• [EXERCISE GOAL]: Find the line containing "top: 424px ->". Retype it and every later line of the records exactly, leaving out pictures.

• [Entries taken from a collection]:
|---|
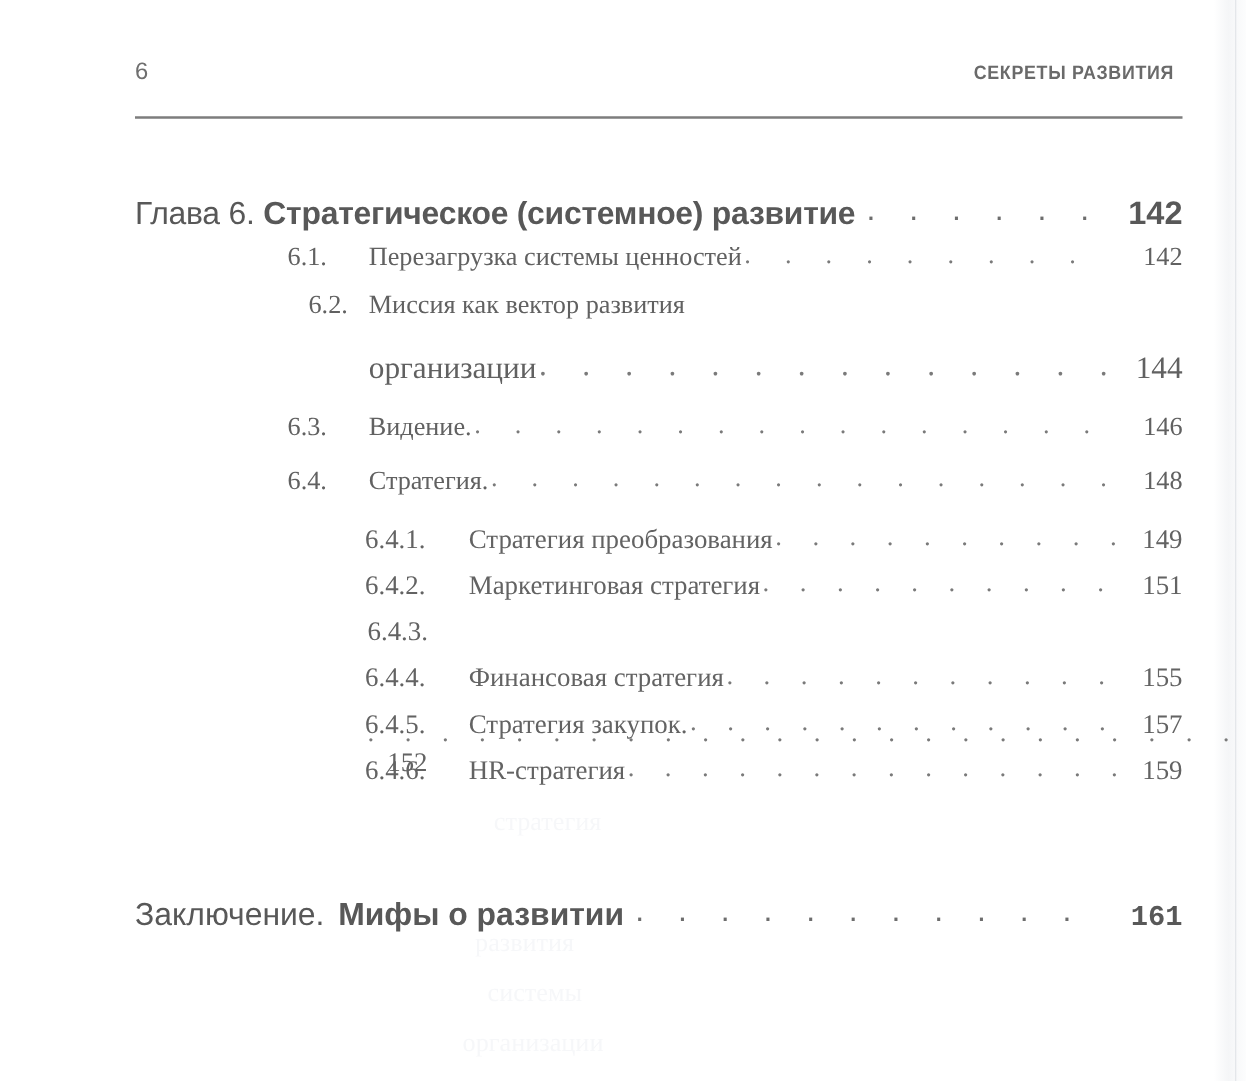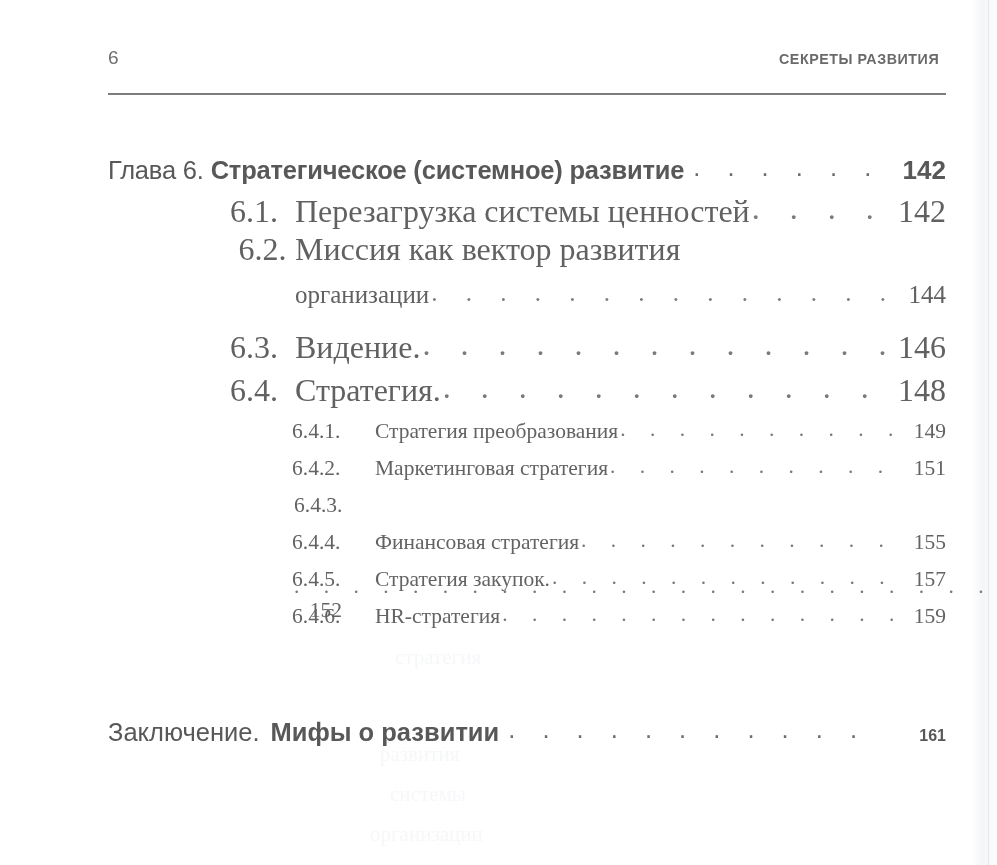"6.1." .lvl2 { font-size: 32px -> 21px }
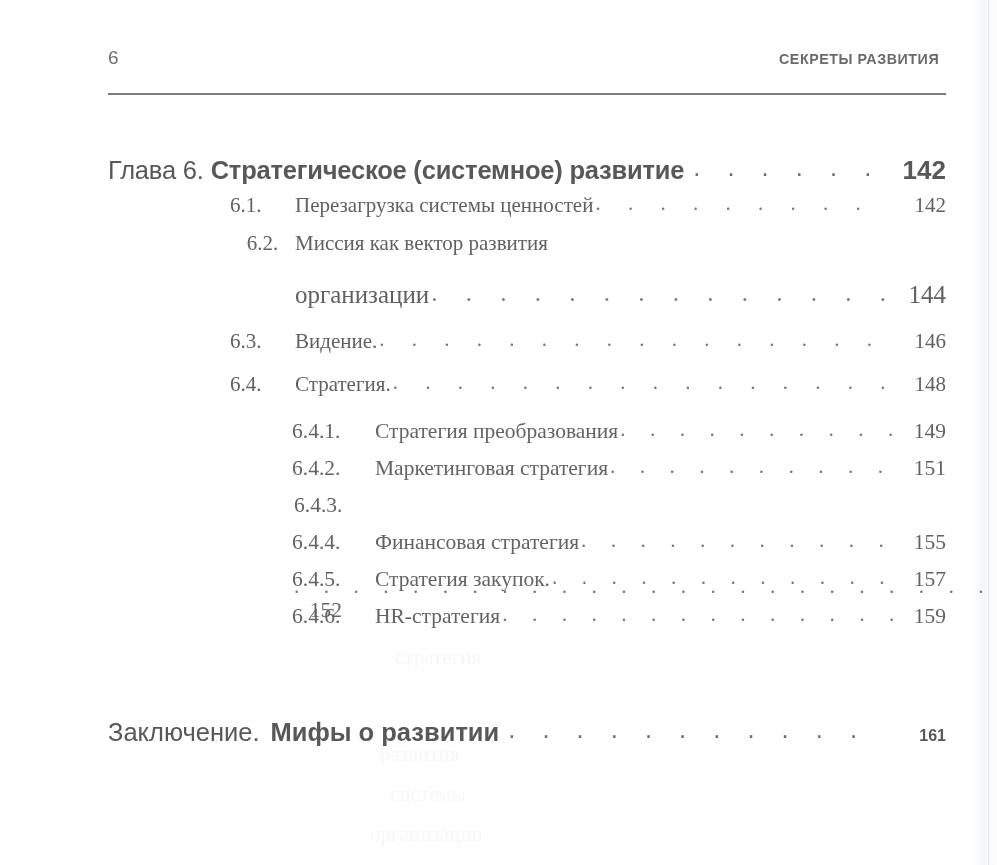"161" .lvlc .pageno { font-family: none -> Liberation Mono, monospace; font-size: 16px -> 23px }
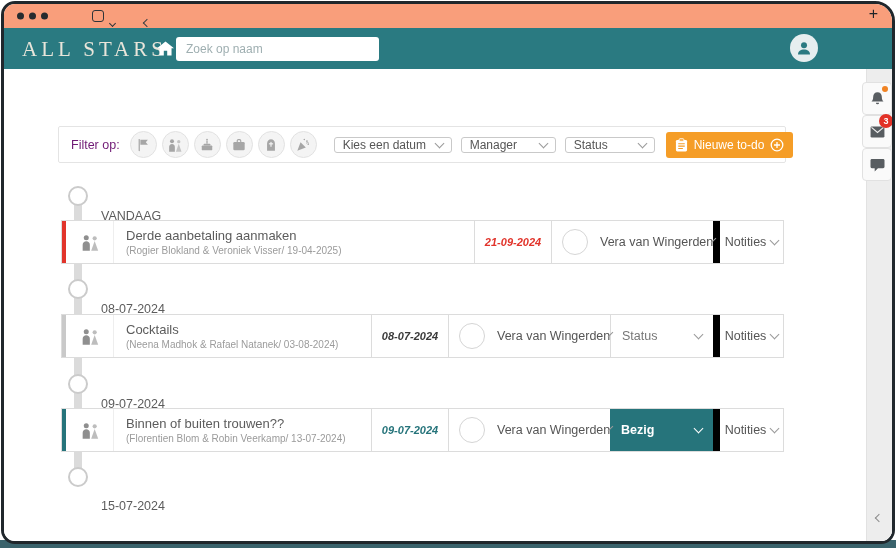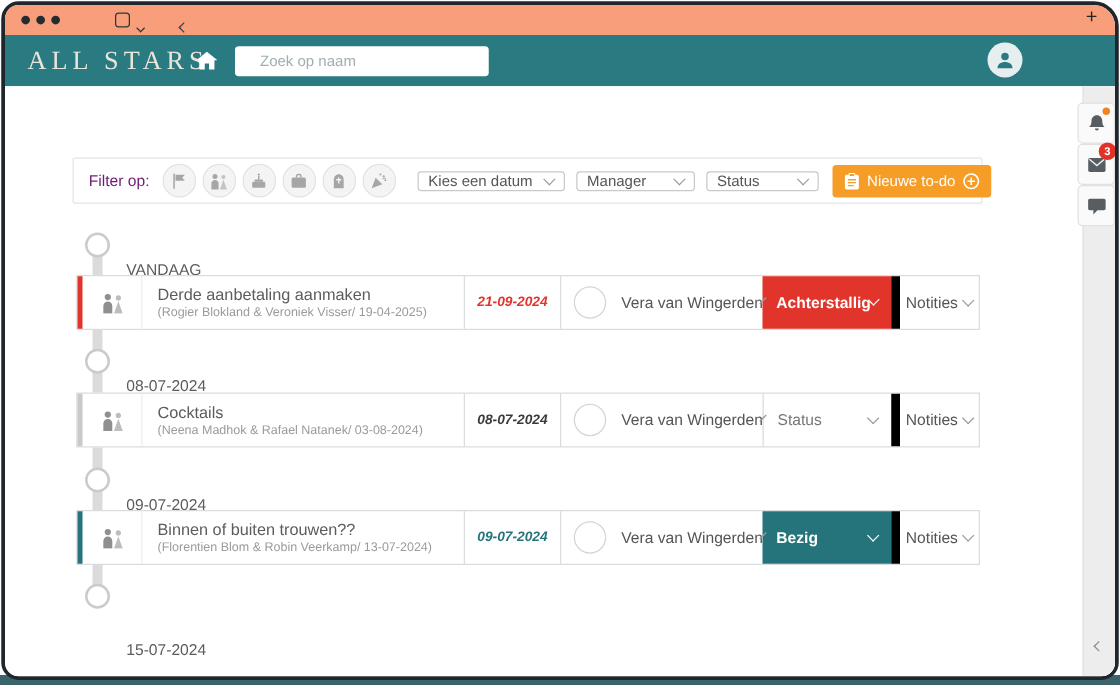"Zoek op naam" .search { left: 184px -> 172px; padding: 0 20px -> 0 10px }
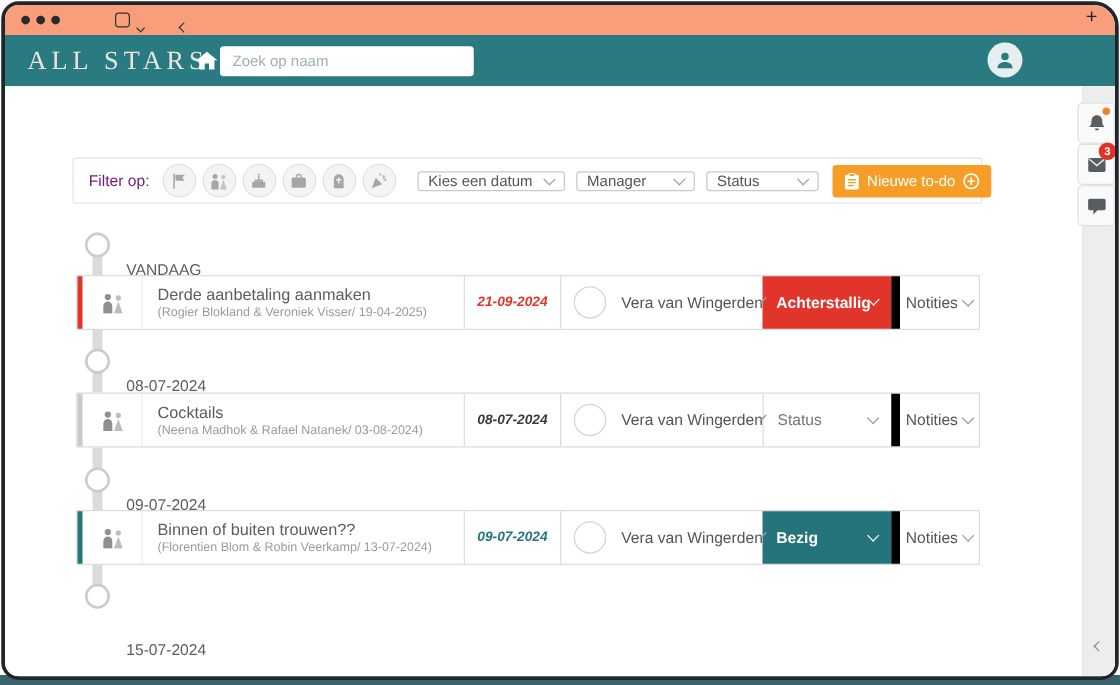"Achterstallig" div.cell { html: <div> <span>Achterstallig</span> <span></span> </div> -> none }
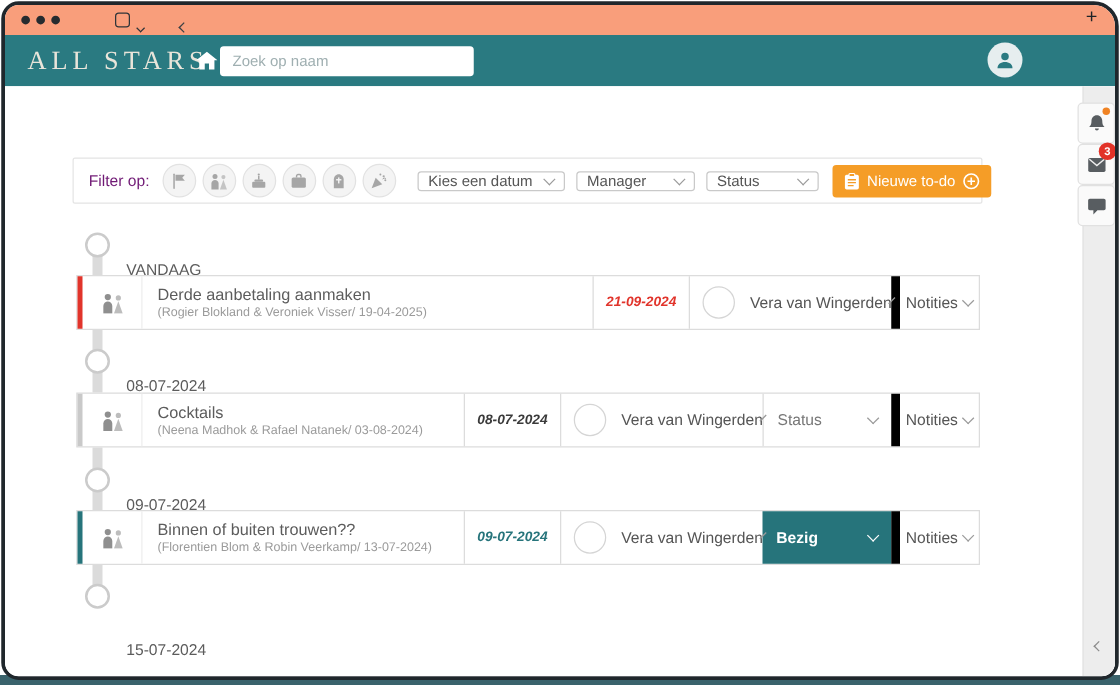"15-07-2024" span.tl-label { top: 424px -> 410px }
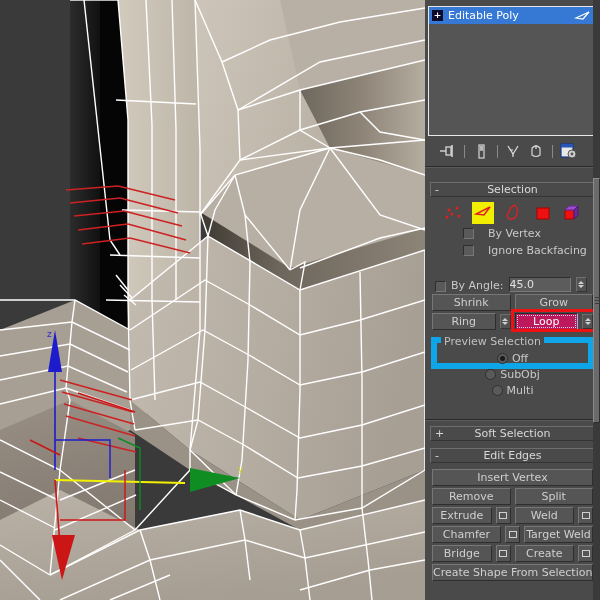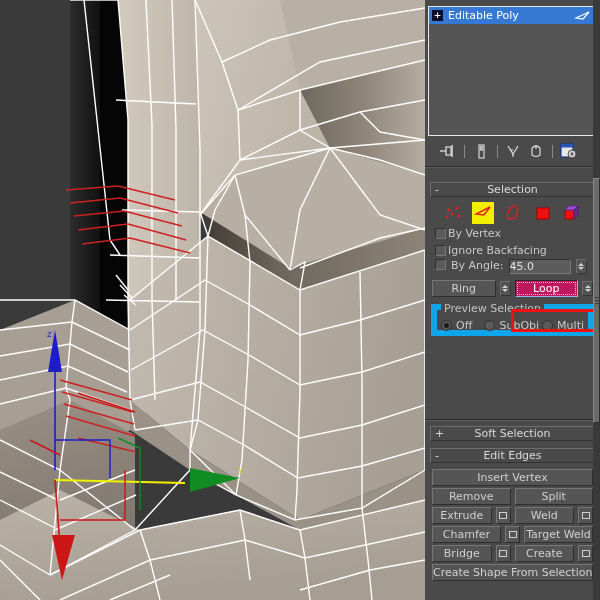"By Vertex" .chk-row { gap: 2px -> 14px; margin-left: none -> 28px }
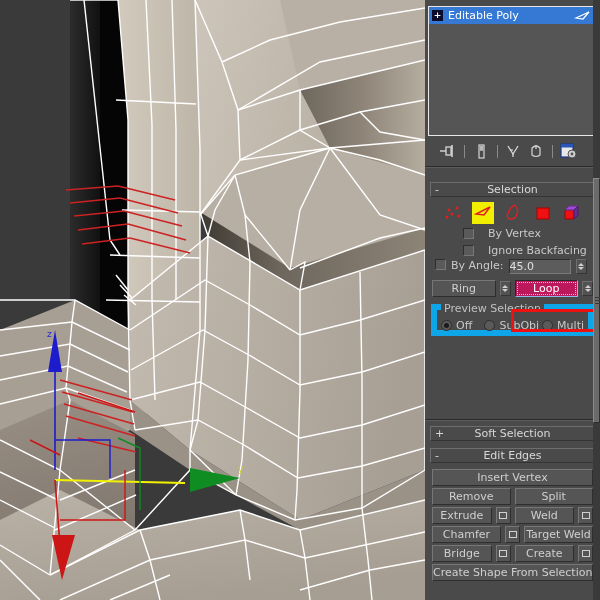"By Angle:" .angle-row { align-items: flex-start -> flex-end; margin-top: none -> 14px }
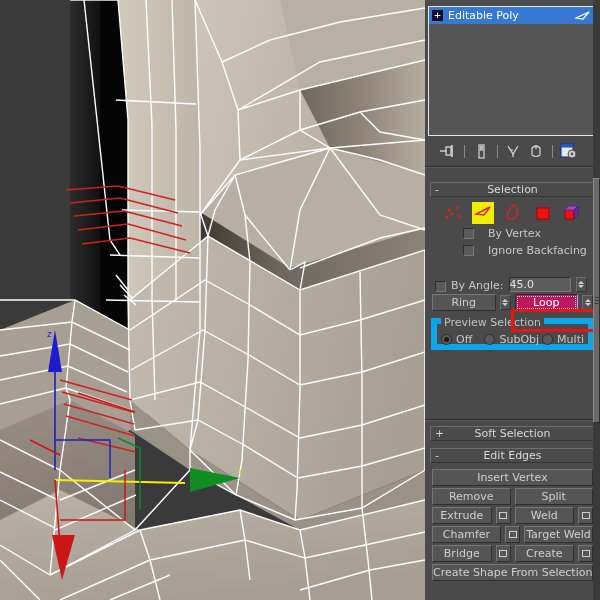"Shrink" div.btn-row { html: none -> <div> <span>Shrink</span> <span>Grow</span> </div> }
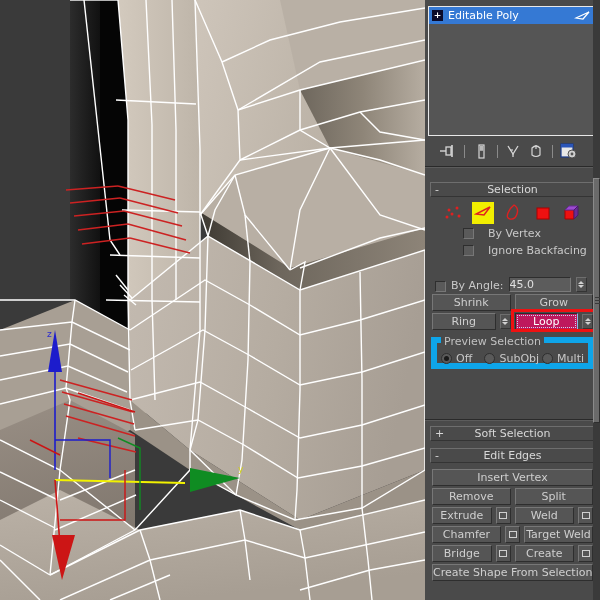"Off" .radio-row { flex-direction: none -> column }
|---|
• [WRITTEN ANSWER]:
"15-07-2024" span.tl-label { top: 424px -> 410px }
"By Vertex" .chk-row { gap: 2px -> 14px; margin-left: none -> 28px }
"By Angle:" .angle-row { align-items: flex-start -> flex-end; margin-top: none -> 14px }
"Shrink" div.btn-row { html: none -> <div> <span>Shrink</span> <span>Grow</span> </div> }
"Off" .radio-row { flex-direction: none -> column }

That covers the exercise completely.